The delinking of procedural aspects from the substantive law has another disadvantage. Company law is primarily a procedural law and it is ideal to have procedures as part of the Companies Act itself. This will result in transfer of power from Parliament to the Ministry, implying that the Rules may be notified more frequently than the Act. Amendments to the Act are now more transparent whereas amendment to the Rules will be notified quickly and, perhaps, without adequate discussions.
It is quite likely that the Rules will keep changing through various amendment to the Rules themselves. A number of Rules are already in existence and the new proposal will increase the number further substantially. Thus, the objective of a reduction in the size of the Act will not be achieved.

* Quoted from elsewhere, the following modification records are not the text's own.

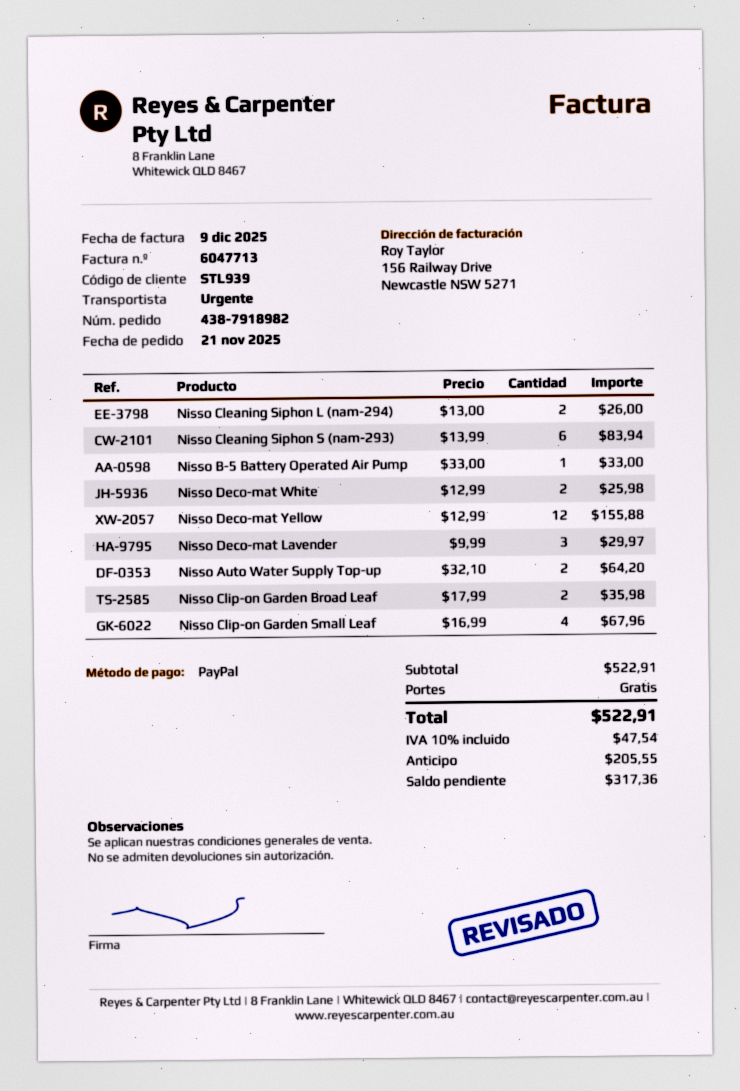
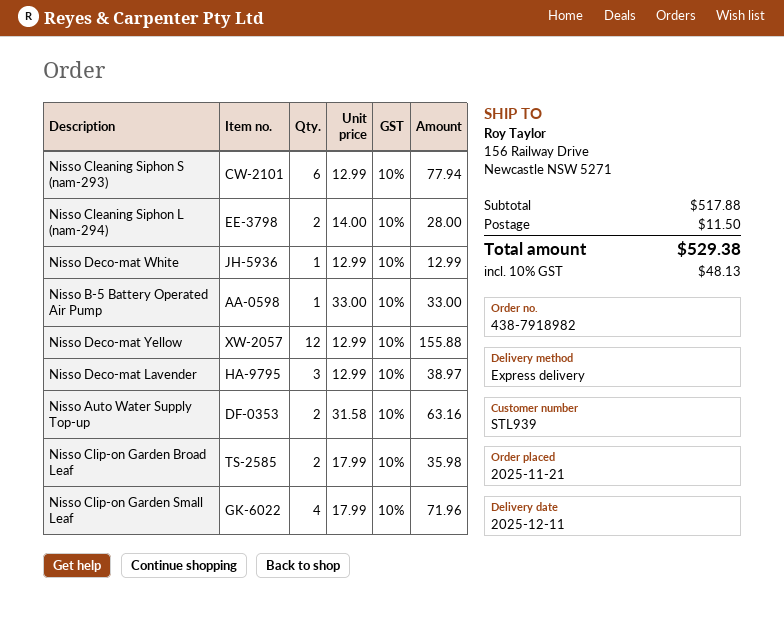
Nisso Cleaning Siphon L (nam-294): 2 x 13.00 = 26.00 -> 2 x 14.00 = 28.00
Nisso Cleaning Siphon S (nam-293): 6 x 13.99 = 83.94 -> 6 x 12.99 = 77.94
Nisso Deco-mat White: 2 x 12.99 = 25.98 -> 1 x 12.99 = 12.99
Nisso Deco-mat Lavender: 3 x 9.99 = 29.97 -> 3 x 12.99 = 38.97
Nisso Auto Water Supply Top-up: 2 x 32.10 = 64.20 -> 2 x 31.58 = 63.16
Nisso Clip-on Garden Small Leaf: 4 x 16.99 = 67.96 -> 4 x 17.99 = 71.96
subtotal: 522.91 -> 517.88
shipping: 0.00 -> 11.50
tax: 10% = 47.54 -> 10% = 48.13
total: 522.91 -> 529.38

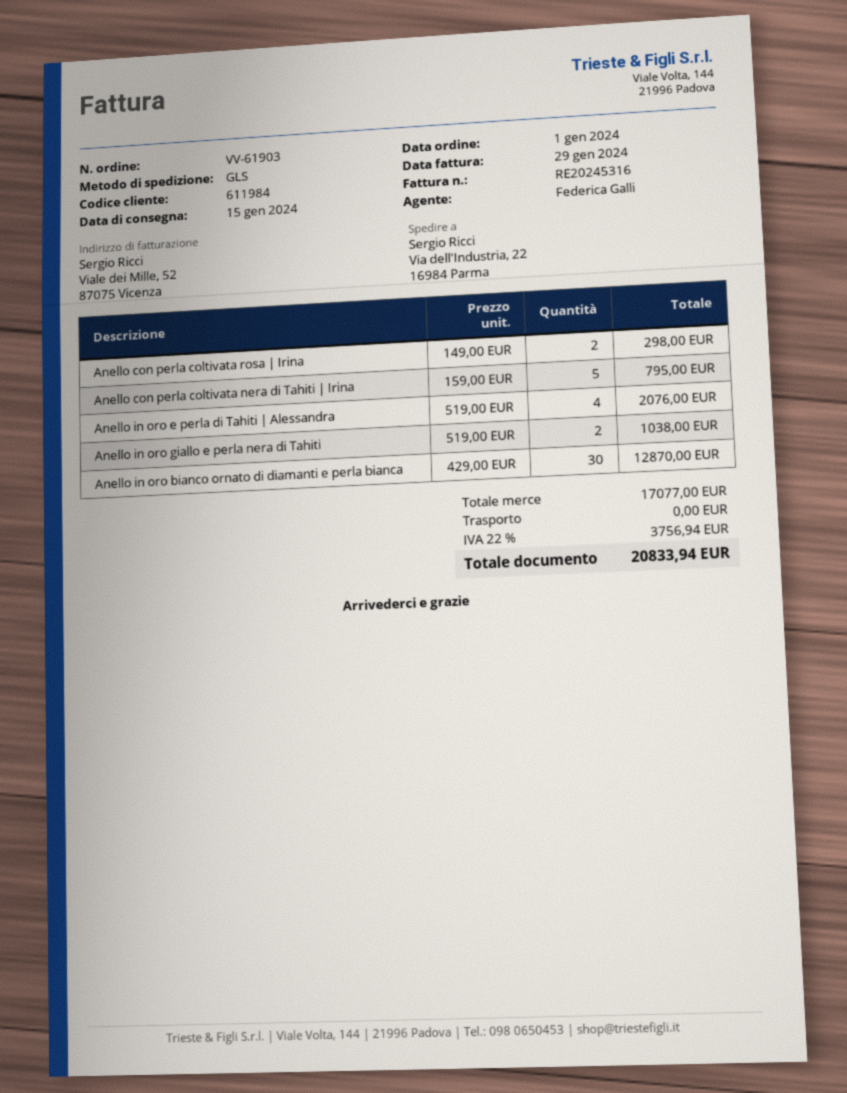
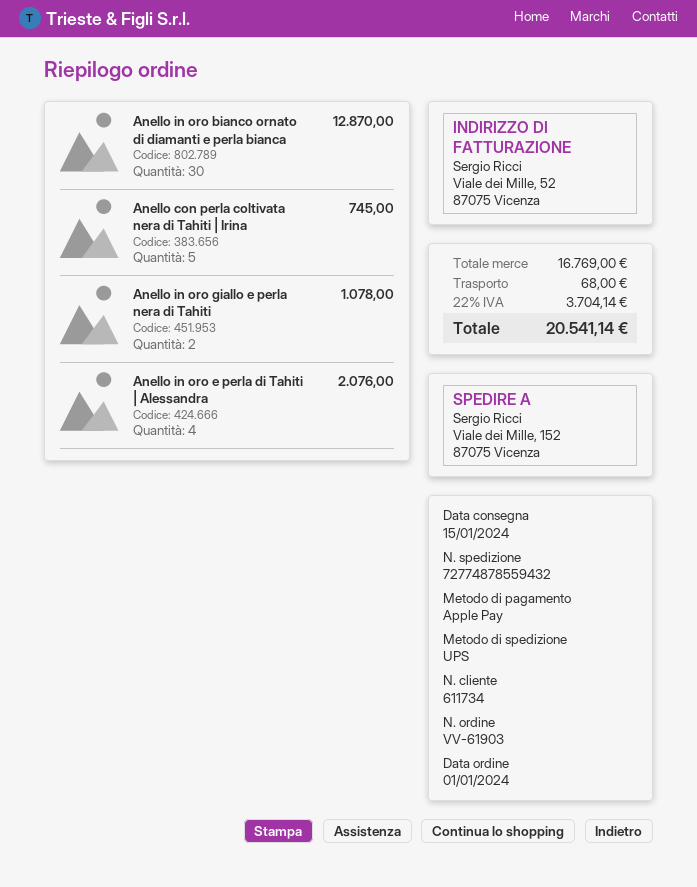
customer number: 611984 -> 611734
shipping method: GLS -> UPS
ship to: Via dell'Industria, 22, 16984 Parma -> Viale dei Mille, 152, 87075 Vicenza
Anello con perla coltivata rosa | Irina: 2 for 298.00 -> none
Anello con perla coltivata nera di Tahiti | Irina: 5 for 795.00 -> 5 for 745.00
Anello in oro giallo e perla nera di Tahiti: 2 for 1038.00 -> 2 for 1078.00
subtotal: 17077.00 -> 16769.00
shipping: 0.00 -> 68.00
tax: 22% = 3756.94 -> 22% = 3704.14
total: 20833.94 -> 20541.14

It may be argued that notification and amendment to the Rules can be done quickly since Parliament approval is not required. However, if time is the sole factor, an amendment to the Act can be made through Presidential Ordinance which has already been resorted to on certain earlier occasions. Moreover, it will be easier to keep track of the amendments to the Act cleared by Parliament than amendment to the Rules notified by the Ministry from time to time.
A look now at certain provisions based on the Concept Paper:
The major point of debate is that while provisions under an Act are subject to discussions, deliberations, public scrutiny and parliamentary sanction, provisions notified under the Rules are not. To get a clearer picture, the new Act along with all draft Rules, Regulations and Forms have to be notified for inviting wider public debate. Before attempting to bring in the new Act, this aspect requires immediate attention by simultaneously publishing the proposed Rules and Regulations under the new Companies Act. In the absence of the same, the exact position is not made clearly known.
To conclude, the Companies Act has met the myriad requirements of the corporate sector, corporate professionals and other interested persons, including investors and the general public. It is also familiar to every one concerned. Hence, effecting amendments to the Act is a time tested and effective method compared to notifying a new Act in toto. No Act is perfect or can remain static. Even if a new Companies Act is passed, amendments may have to be made in keeping with the changing times, subject to parliamentary debate and scrutiny.
As the new Act proposed does not offer any path-breaking direction with tangible and substantial benefits to the corporate sector, introduction of the same has to be reviewed. Continuing with the current Act merits consideration by the appropriate authorities.